Okay, we’re not sure if this was the new Bank of Canada governor’s very first speech, or if it was just the first one the public would have interest in. Either way, Stephen Poloz appeared before the House of Commons Standing Committee on Finance on Parliament Hill yesterday. While there he talked mainly about the low interest rates Canada has been enjoying for the past several years, and his plans on what to do with them.

Up until this point it was largely believed that Poloz would be keeping the interest rate where it was, at least until the July rate announcement. What he would do with them after that though, was anybody’s guess. The rate, as we just mentioned, has been historically low for years now. And an interest rate that’s kept at those bargain-basement lows can throw the economy out of whack. People start borrowing at mega speeds, they take on too much debt, and then we’re in a real bind when interest rates eventually raise.

But Poloz doesn’t see that happening.

“My concern is we do the right thing so this weak economy doesn’t last for a generation,” Poloz said to the Commons finance committee on Thursday. “For now, we don’t see that those risks from low rates are manifesting themselves in a threatening way.”

Derek Holt, economist at Scotiabank, picked up the speech and found it, if not surprising, much more positive and relaxed than former governor Mark Carney’s tone was in the past several rate announcements. Holt also believes that the warnings we’ve heard in those last few announcements might also be dropped altogether.

“A speech that is all about ‘nurturing’ and the Bank of Canada’s role in building confidence through this process suggest a policy leaning toward at least a less hawkish bank than under the last months of Carney’s tenure,” Holt said.

Poloz also proved himself to be a different governor when talking about private company’s cash reserves – something Carney also spoke of as “dead money” that should be invested. But Carney himself has since declared those reserves as “resurrected,” and Poloz agrees. He says those companies have “healthy balance sheets.”

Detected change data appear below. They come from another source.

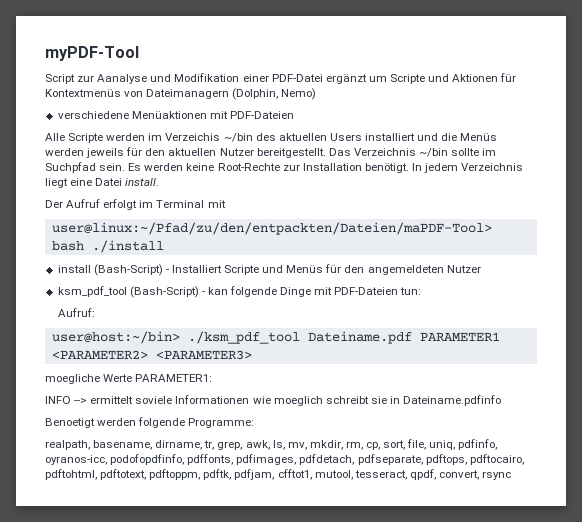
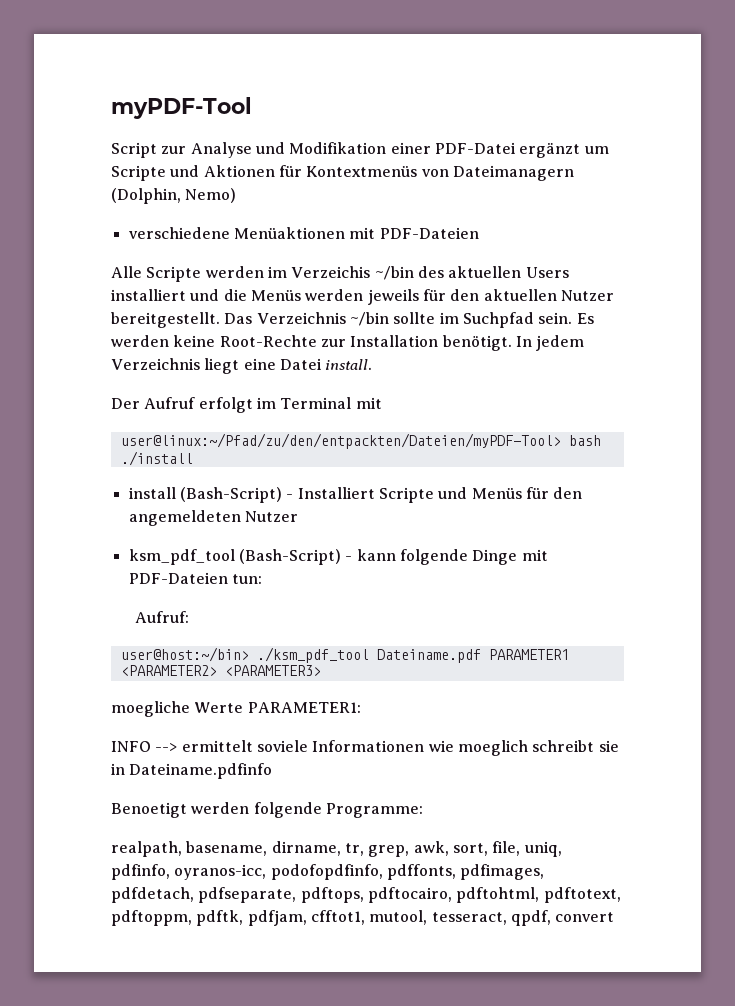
[97,74,148,84] Aanalyse -> [190,142,252,158] Analyse
[51,222,492,235] user@linux:~/Pfad/zu/den/entpackten/Dateien/maPDF-Tool> -> [120,433,561,449] user@linux:~/Pfad/zu/den/entpackten/Dateien/myPDF-Tool>
[207,287,228,295] kan -> [356,549,396,561] kann
[272,440,381,450] ls, mv, mkdir, rm, cp, -> (449, 848) none
[438,470,512,480] convert, rsync -> [555,912,615,922] convert

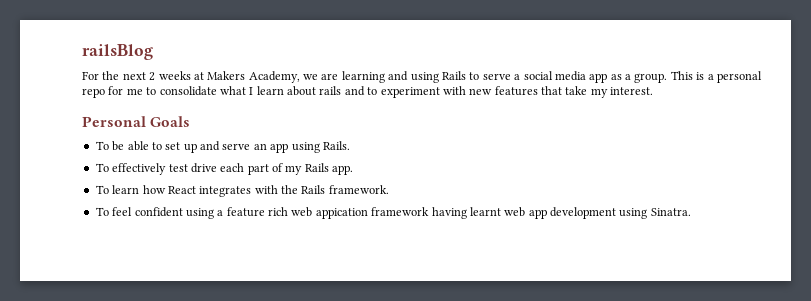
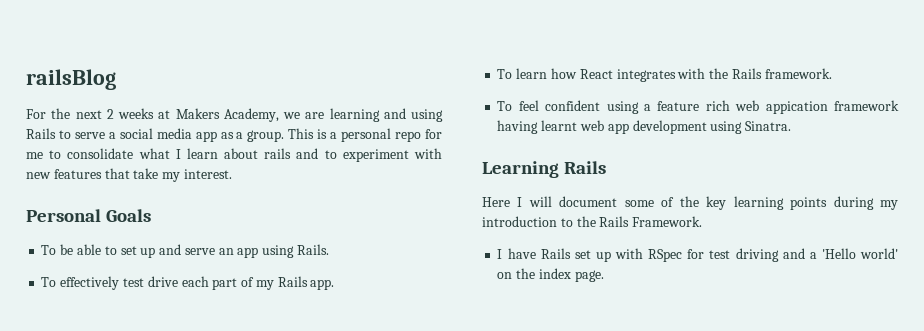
(691, 212) none -> [482,161,607,178] [482,196,898,210] [482,216,703,227] [497,248,899,262] [497,268,604,282] // Learning Rails // Here I will document some of the key learning points during my introduction to the Rails Framework. // I have Rails set up with RSpec for test driving and a 'Hello world' on the index page.

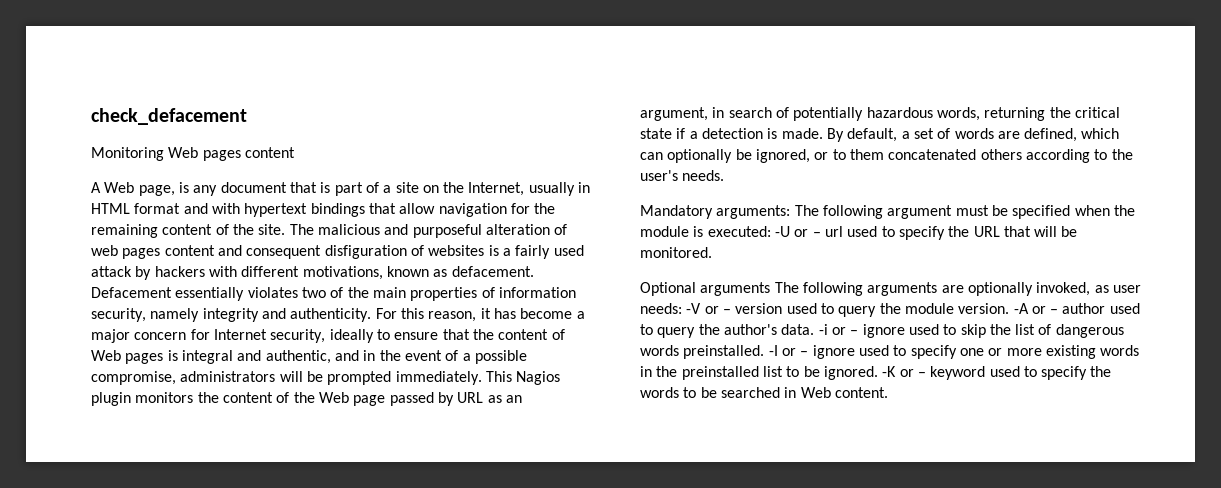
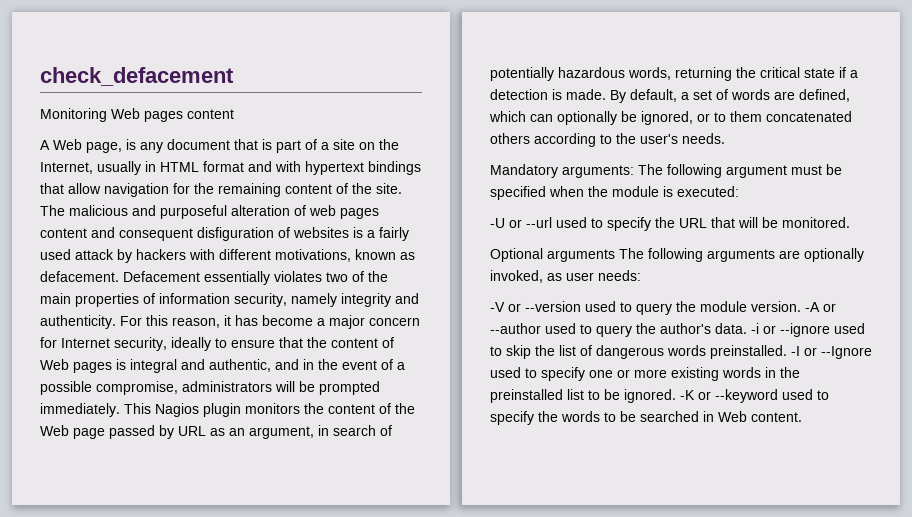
(771, 231) none -> (739, 191) //
[812,226,843,237] – url -> [526,217,552,228] --url
(682, 308) none -> (641, 275) //
[722,303,783,314] – version -> [525,301,581,312] --version
[1050,303,1106,314] – author -> [490,323,541,334] --author
[850,324,905,338] – ignore -> [780,323,830,337] --ignore
[800,345,855,359] – ignore -> [821,346,872,359] --Ignore
[917,366,986,380] – keyword -> [715,389,778,403] --keyword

“And that’s a good thing,” he says. “The process of recovery would be much more difficult if foreign demand is building, and our confidence gets up, and we don’t have the balance sheet available to do the job, then we have a different problem. One of the most important ingredients to getting the investment momentum we expect to see is having a healthy balance sheet and being ready.”

NDP finance critic Peggy Nash said that while it was clear that Poloz was trying to establish himself as a new name at the Bank, and one who would do business differently than Carney, she says that the majority of his speech was just to bring confidence to the Canadian people during the transition at the Bank.

His comments about the economy in general certainly fall within those lines.

“In effect,” he said, “the recession caused a significant structural change in the Canadian economy. In short, we need to see the reconstruction of Canada’s potential, and a return to self-sustaining, self-generating growth.”